_Assignment_:
When you reach the line containing "[222,554,243,568] be -> (961, 325) none" in the entries below, start writing out each line exactly, and stop after the line containing "[495,312,514,327] i.e ->".

_Supplied data_:
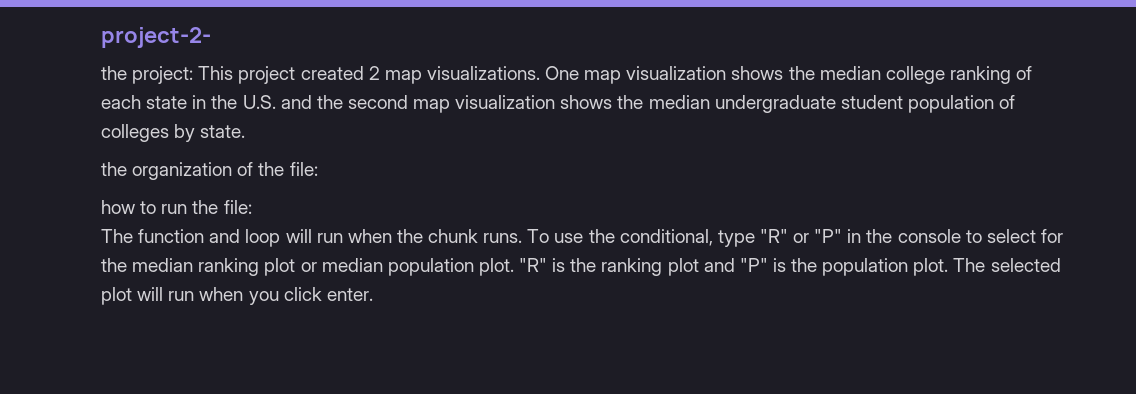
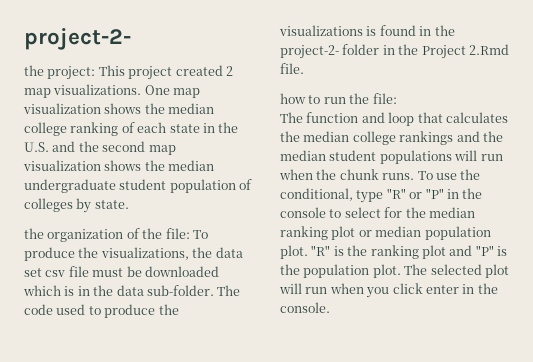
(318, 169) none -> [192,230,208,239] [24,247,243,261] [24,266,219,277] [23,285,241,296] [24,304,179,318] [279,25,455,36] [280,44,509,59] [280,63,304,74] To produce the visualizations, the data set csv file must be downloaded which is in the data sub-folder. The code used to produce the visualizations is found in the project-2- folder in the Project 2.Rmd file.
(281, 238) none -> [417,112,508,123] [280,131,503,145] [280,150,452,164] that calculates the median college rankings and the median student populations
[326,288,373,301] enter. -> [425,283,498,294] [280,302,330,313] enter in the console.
--
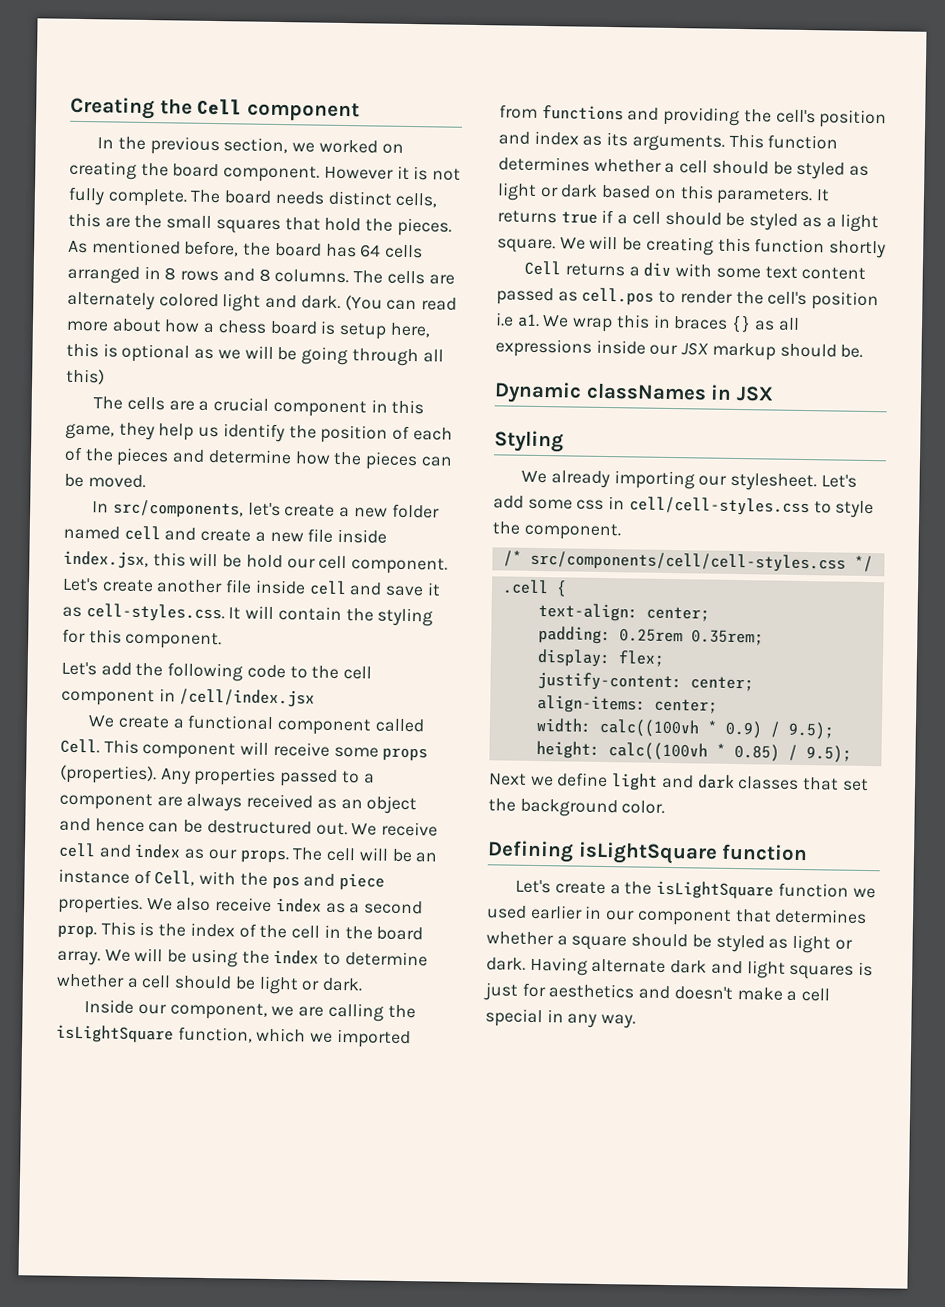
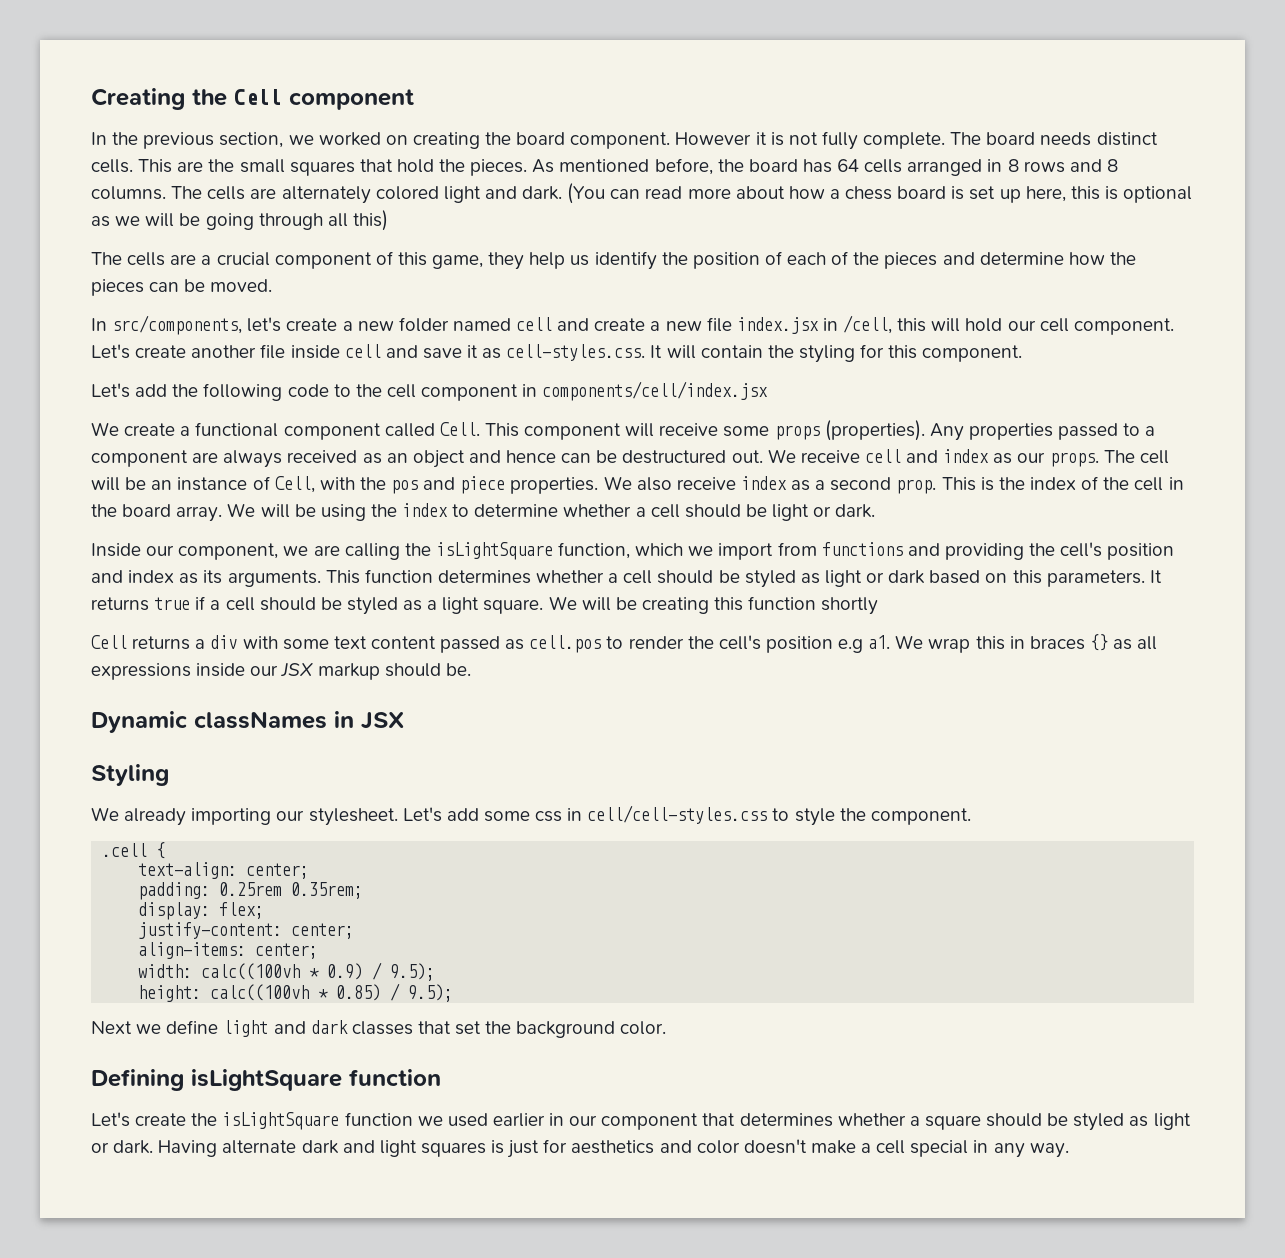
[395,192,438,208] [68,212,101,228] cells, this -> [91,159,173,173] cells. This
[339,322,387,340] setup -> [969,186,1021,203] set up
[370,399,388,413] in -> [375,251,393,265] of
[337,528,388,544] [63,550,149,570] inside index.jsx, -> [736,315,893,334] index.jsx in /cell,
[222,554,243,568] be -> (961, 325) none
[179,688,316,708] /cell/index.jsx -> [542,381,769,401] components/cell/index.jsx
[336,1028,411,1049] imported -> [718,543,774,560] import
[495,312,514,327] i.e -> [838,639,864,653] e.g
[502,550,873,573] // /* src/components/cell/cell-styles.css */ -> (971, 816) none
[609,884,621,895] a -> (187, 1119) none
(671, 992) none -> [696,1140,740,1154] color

_Response for this exercise_:
[222,554,243,568] be -> (961, 325) none
[179,688,316,708] /cell/index.jsx -> [542,381,769,401] components/cell/index.jsx
[336,1028,411,1049] imported -> [718,543,774,560] import
[495,312,514,327] i.e -> [838,639,864,653] e.g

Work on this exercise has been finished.